This kind of guilt-by-association play might be the most common fallacy in internet discourse. None of us are allowed to express outrage at the bulk export of GitHub repos with zero regard for their copyleft status because some members of the software engineering community are large-scale pirates? How is that a reasonable argument to make?
The most obvious problem with this is it's a faulty generalization. Many of us aren't building large-scale piracy sites of any sort. Many of us aren't bulk downloading media of any kind. The author has no clue whether the individual humans making the IP argument against AI are engaged in piracy, so this is an extremely weak way to reject that line of argument.
The second huge problem with this argument is that it assumes that support for IP rights is a blanket yes/no question, which it's obviously not. I can believe fervently that SciHub is a public good and Elsevier is evil and at the same time believe that copyleft licenses placed by a collective of developers on their work should be respected and GitHub was evil to steal their code. Indeed, these two ideas will probably occur together more often than not because they're both founded in the idea that IP law should be used to protect individuals from corporations rather than the other way around.
The author has some valid points, but dismissing this entire class of arguments so flippantly is intellectually lazy.
I’m also a filmmaker and married to a visual artist.
I don’t touch this stuff at all. It’s all AI slop to me. I don’t want to see it, I don’t want to work with it or use it.
Without knowing the commenter above, I’ll say this: don’t assume an individual boycott is necessarily effective. If one is motivated by ethics, I think it is morally required to find effective ways to engage to shape and nudge the future. It is important to know what you’re fighting for (and against). IP protection? Human dignity through work? Agency to effect one’s life? Other aspects? All are important.
Who knows, we might find out in a month that this shit we're doing is really unsafe and is a really bad idea, and doesn't even work ultimately for what we'd use it for. LLMs already lie and blackmail.
Second. People can do what they want? This may not even be self-consistent. Humans are complex and operate imperfectly across time horizons and various unclear and even contradictory goals.
Third. Assuming people have some notion of consistency in what they want, can people can do what they want? To some degree. But we live in a world of constraints. Consider this: if one only does what one wants, what does that tell you? Are they virtuous? Maybe, maybe not: it depends on the quality of their intentions. Or consider the usual compromising of one’s goals: people often change what they want to match what is available. Consider someone in jail, a parent who lost a child, a family in a war zone, or someone who isn’t able to get the opportunity to live up to their potential.
Fourth, based on #3 above, we probably need to refine the claim to say this: people strive to choose the best action available to them. But even in this narrower framing, saying “people do what they can” seems suspect to me, to the point of being something we tell ourselves to feel better.

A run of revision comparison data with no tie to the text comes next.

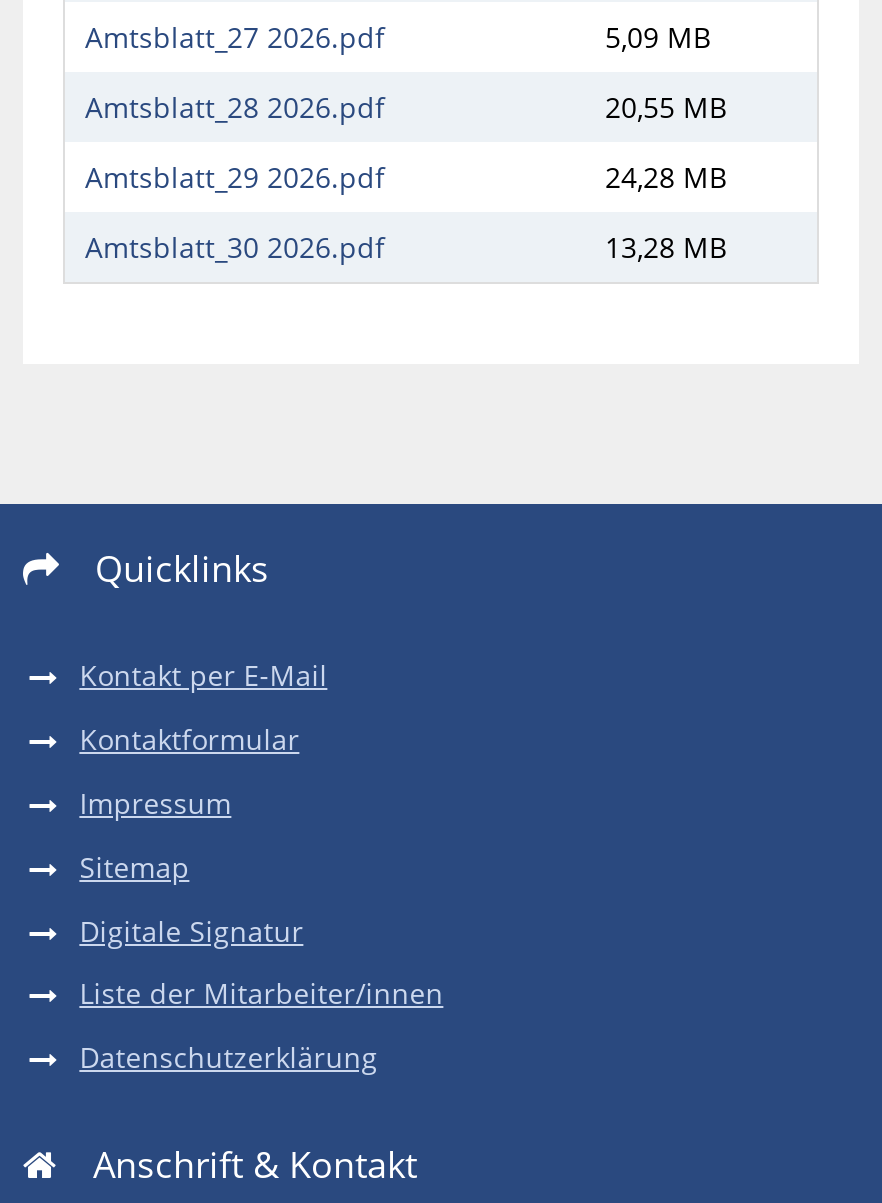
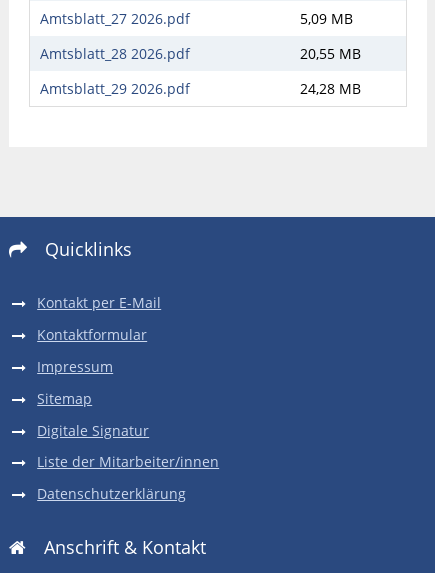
- Amtsblatt_30 2026.pdf
- 13,28 MB
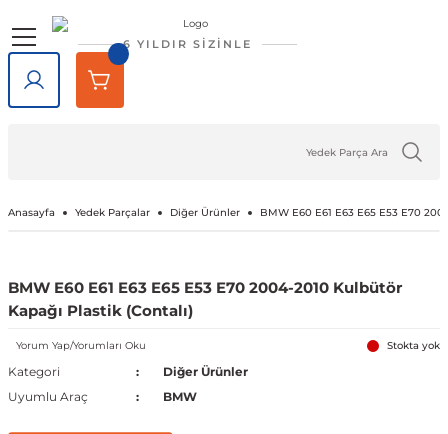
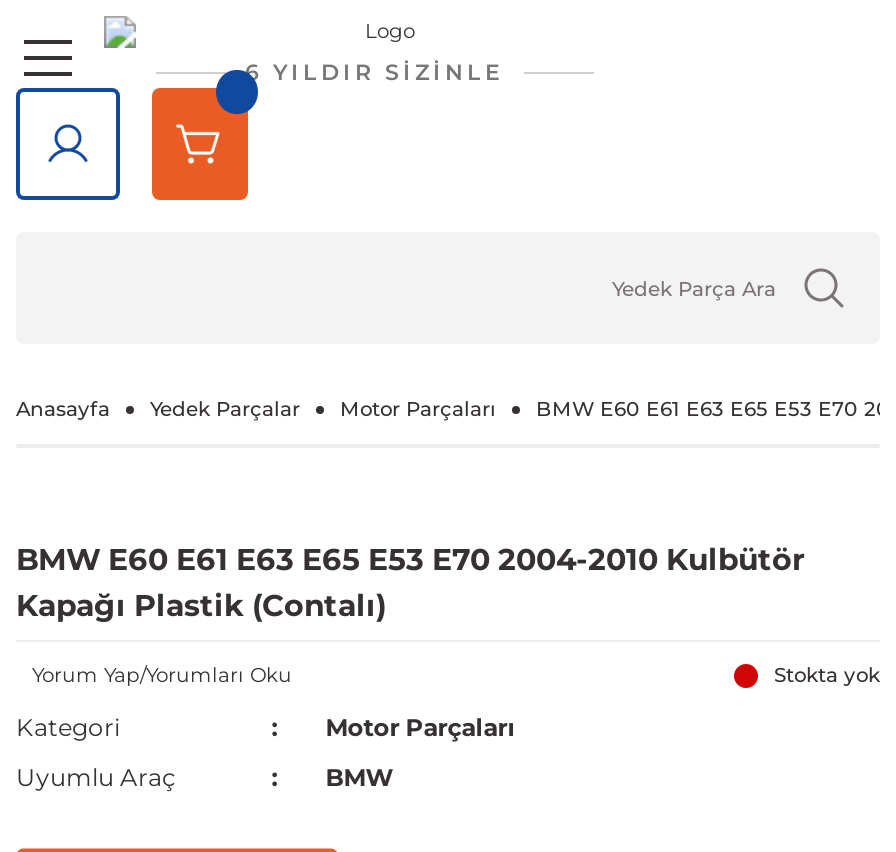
- Diğer Ürünler
+ Motor Parçaları

- Diğer Ürünler
+ Motor Parçaları
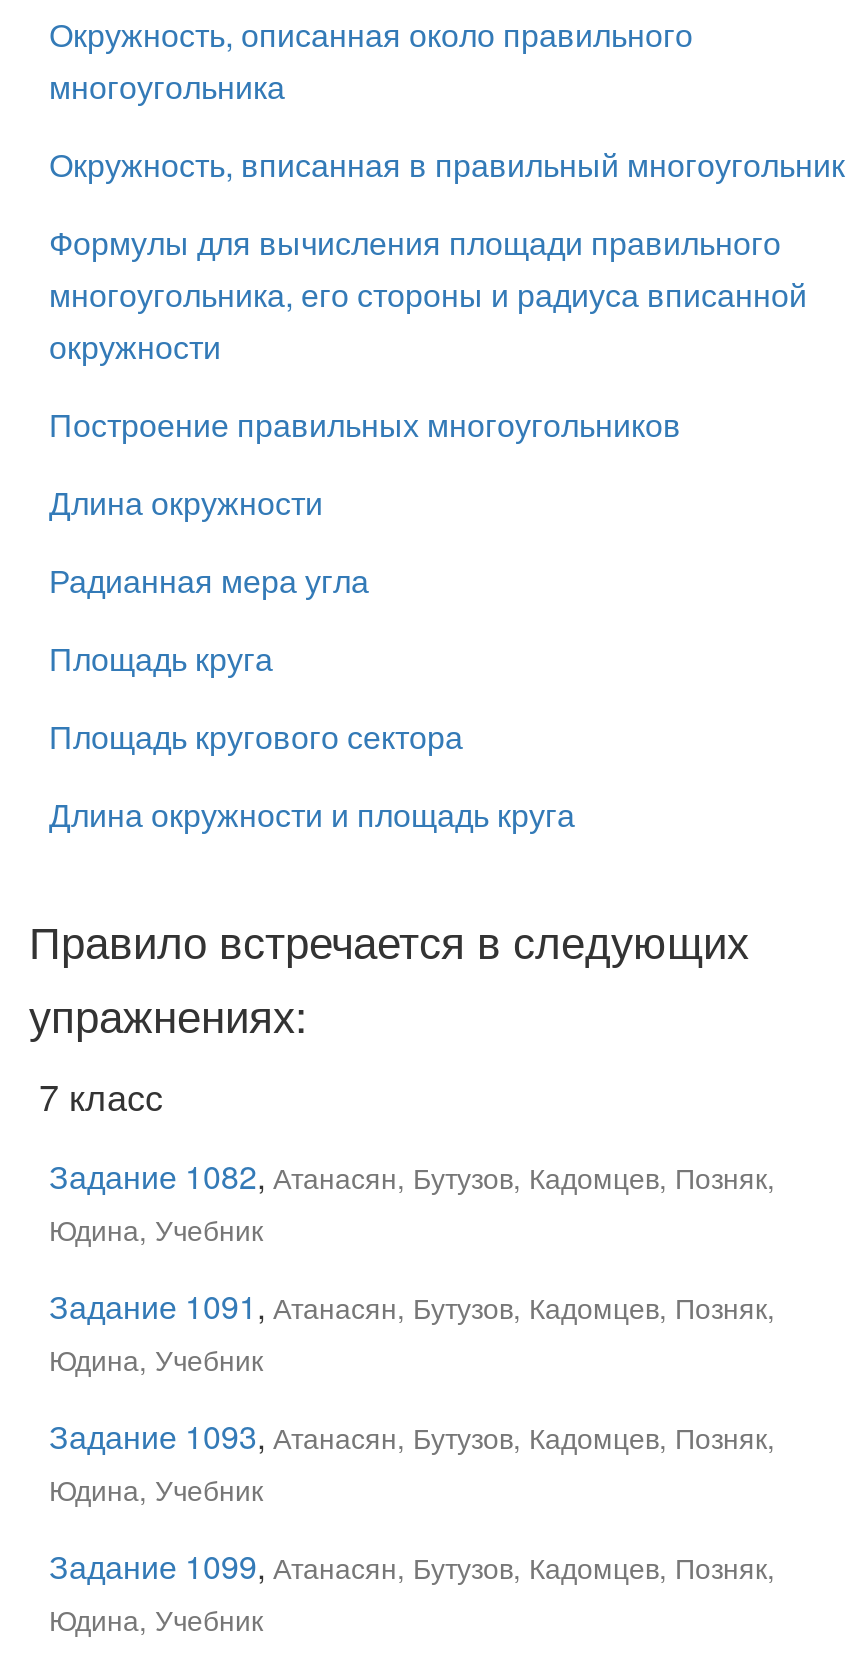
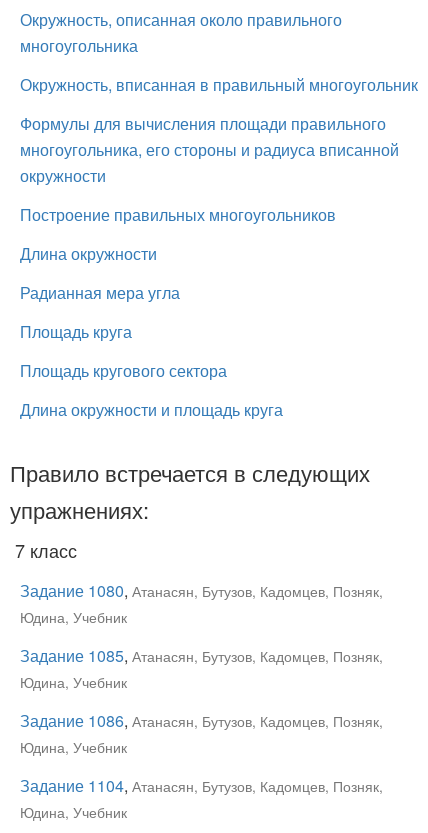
- Задание 1082, Атанасян, Бутузов, Кадомцев, Позняк,
+ Задание 1080, Атанасян, Бутузов, Кадомцев, Позняк,

- Задание 1091, Атанасян, Бутузов, Кадомцев, Позняк,
+ Задание 1085, Атанасян, Бутузов, Кадомцев, Позняк,

- Задание 1093, Атанасян, Бутузов, Кадомцев, Позняк,
+ Задание 1086, Атанасян, Бутузов, Кадомцев, Позняк,

- Задание 1099, Атанасян, Бутузов, Кадомцев, Позняк,
+ Задание 1104, Атанасян, Бутузов, Кадомцев, Позняк,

On what basis can one empirically measure how well people act according to their values? I would be genuinely interested in attempts to measure this.
Fifth, here is what I mean by engaging with a technology you disagree with: you have to engage in order to understand what are you are facing. You should clarify and narrow your objections: what aspects of the technology are problematic? Few technologies are intrinsically good or evil; it is usually more about how they are used. So mindfully and selectively use the technology in service of your purposes. (Don’t protest the wrong thing out of spite.) Focus on your goals and make the hard tradeoffs.
Here is an example of #5. If one opposes urban development patterns that overemphasize private transit, does this mean boycotting all vehicles? Categorically refusing to rent a car? That would miss the point. Some of one’s best actions involve getting involved in local politics and advocacy groups. Hoping isolated individual action against entrenched interests will move the needle is wishful thinking. My point is simple: choose effective actions to achieve your goals. Many of these goals can only be achieved with systematic thinking and collective action.
Just as I don't need to understand the finer points of extreme bigotry to be opposed to it, we don't need to be experts on LLMs to be opposed to the well-heeled and breathless hype surrounding it, and choose to not engage with it.
If by the last "it" you mean "the hype", then I agree.
But -- sorry if I'm repeating -- I don't agree with conflating the tools themselves with the hype about them. It is fine to not engage with the hype. But it is unethical to boycott LLM tooling itself when it could serve ethical purposes. For example, many proponents of AI safety recommend using AI capabilities to improve AI safety research.
This argument does rely on consequentialist reasoning, which certainly isn't the only ethical game in town. That said, I would find it curious (and probably worth unpacking / understanding) if one claimed deontological reasons for avoiding a particular tool, such as an LLM (i.e. for intrinsic reasons). To give an example, I can understand how some people might say that lying is intrinsically wrong (though I disagree). But I would have a hard time accepting that _using_ an LLM is intrinsically wrong. There would need to be deeper reasons given: correctness, energy usage, privacy, accuracy, the importance of using one's own mental faculties, or something plausible.